Unfortunately I have never witnessed a vision. Not one of the 12,000 saints has ever
said so much as 'Good day' to me, but since I was first at Lourdes ten years ago I have
realized that the phenomenon of visions is something that concerns us all. I saw
people in ecstasy, I heard their doleful plaints, and observed endless suffering. I was
disgusted by the exploitation of credulous creatures. I saw no miracles. 125 years ago
a fourteen-year-old girl saw visions at Lourdes: today five million pilgrims visit her
shrine year after year. 'Lourdes' stands as an example for hundreds and thousands of
places of pilgrimage where miracles are 'performed' under much the same conditions.
How can we explain this mystery, the 'perception of divine grace in man', to use the
Catholic vocabulary?
It always begins with individuals or small groups of people having a vision of
members of the Holy Family - in the Christian west mainly Mary, mother of Jesus,
one of the archangels, or even Jesus Christ or God the Father in person. The
apparitions seen in visions are not neutral. Those who appear do not come as mere
observers, all smiles and blessings - they tell men what they may and what they must
do and what they are strictly forbidden to do. All personified visions assert that they
are envoys from heaven and divine messengers with the power to save, redeem and
even to destroy mankind. They interfere with religious and political affairs, they
infiltrate and dominate the brains of mass assemblies.
I went on pursuing my astronaut gods, but I could not forget the deep impression
Lourdes made on me. I collected 'official' publications and pamphlets about visions of
the sort offered for sale at the pilgrimage shrines which spring up where visions have
been seen. In every case arid in every place individual visionaries or small groups of
them unleash an unending sequence of processions, whether the Church has already
recognized the 'miracle', forbidden it or merely tolerated it in silence. 'The Church
gives its blessing to what it cannot prevent' (Kurt Tucholsky). The human longing to
believe in miracles is always stronger than any prohibition.
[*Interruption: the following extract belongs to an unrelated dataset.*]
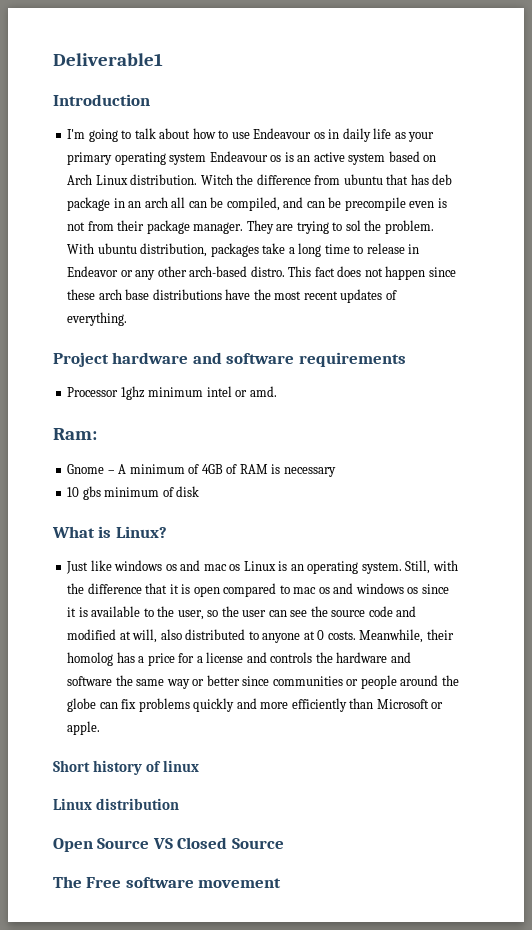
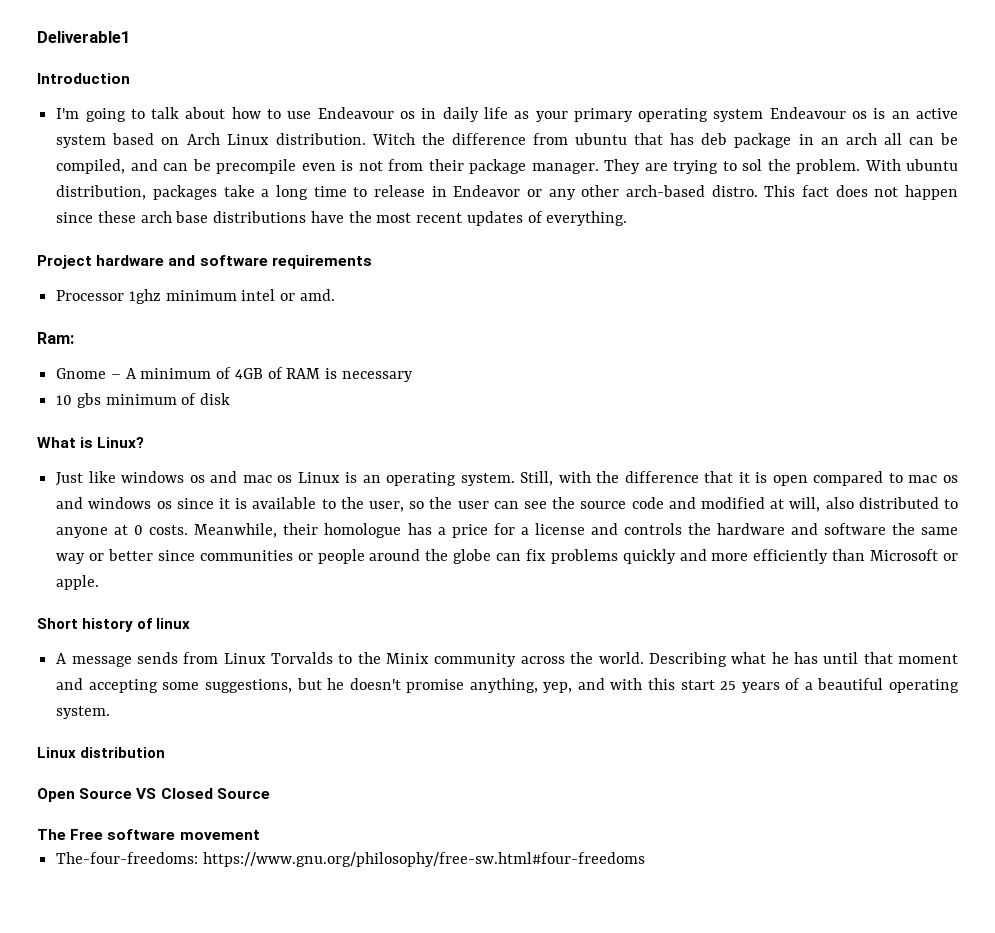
[67,652,114,666] homolog -> [324,523,402,538] homologue
(199, 766) none -> [56,652,958,667] [56,678,959,693] [56,706,111,719] // A message sends from Linux Torvalds to the Minix community across the world. Describing what he has until that moment and accepting some suggestions, but he doesn't promise anything, yep, and with this start 25 years of a beautiful operating system.
(282, 883) none -> [56,852,645,867] // The-four-freedoms: https://www.gnu.org/philosophy/free-sw.html#four-freedoms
A few years ago a representative public opinion poll was held in West Germany and
Berlin. 53 per cent of the people questioned believed in miracles and visions, 36 per
cent did not and 11 per cent did not know. I assume that those results were not solely
representative of Western Germany and the inhabitants who were questioned. There
are countries, especially Catholic ones, where the percentage of those who believe in
miracles is much higher.
In what primitive soil does this belief flourish? What obviously timeless force makes
it thrive? Independently of space and time and culture? Untouched by the kind and
quality of the different religions?
In order to understand the phenomenon at all, you have to get to know the 'visionaries',
places and circumstances involved. So at the beginning of this account I am giving
detailed sketches of some astonishing cases of visions which have all the essential
characteristics of such miracles.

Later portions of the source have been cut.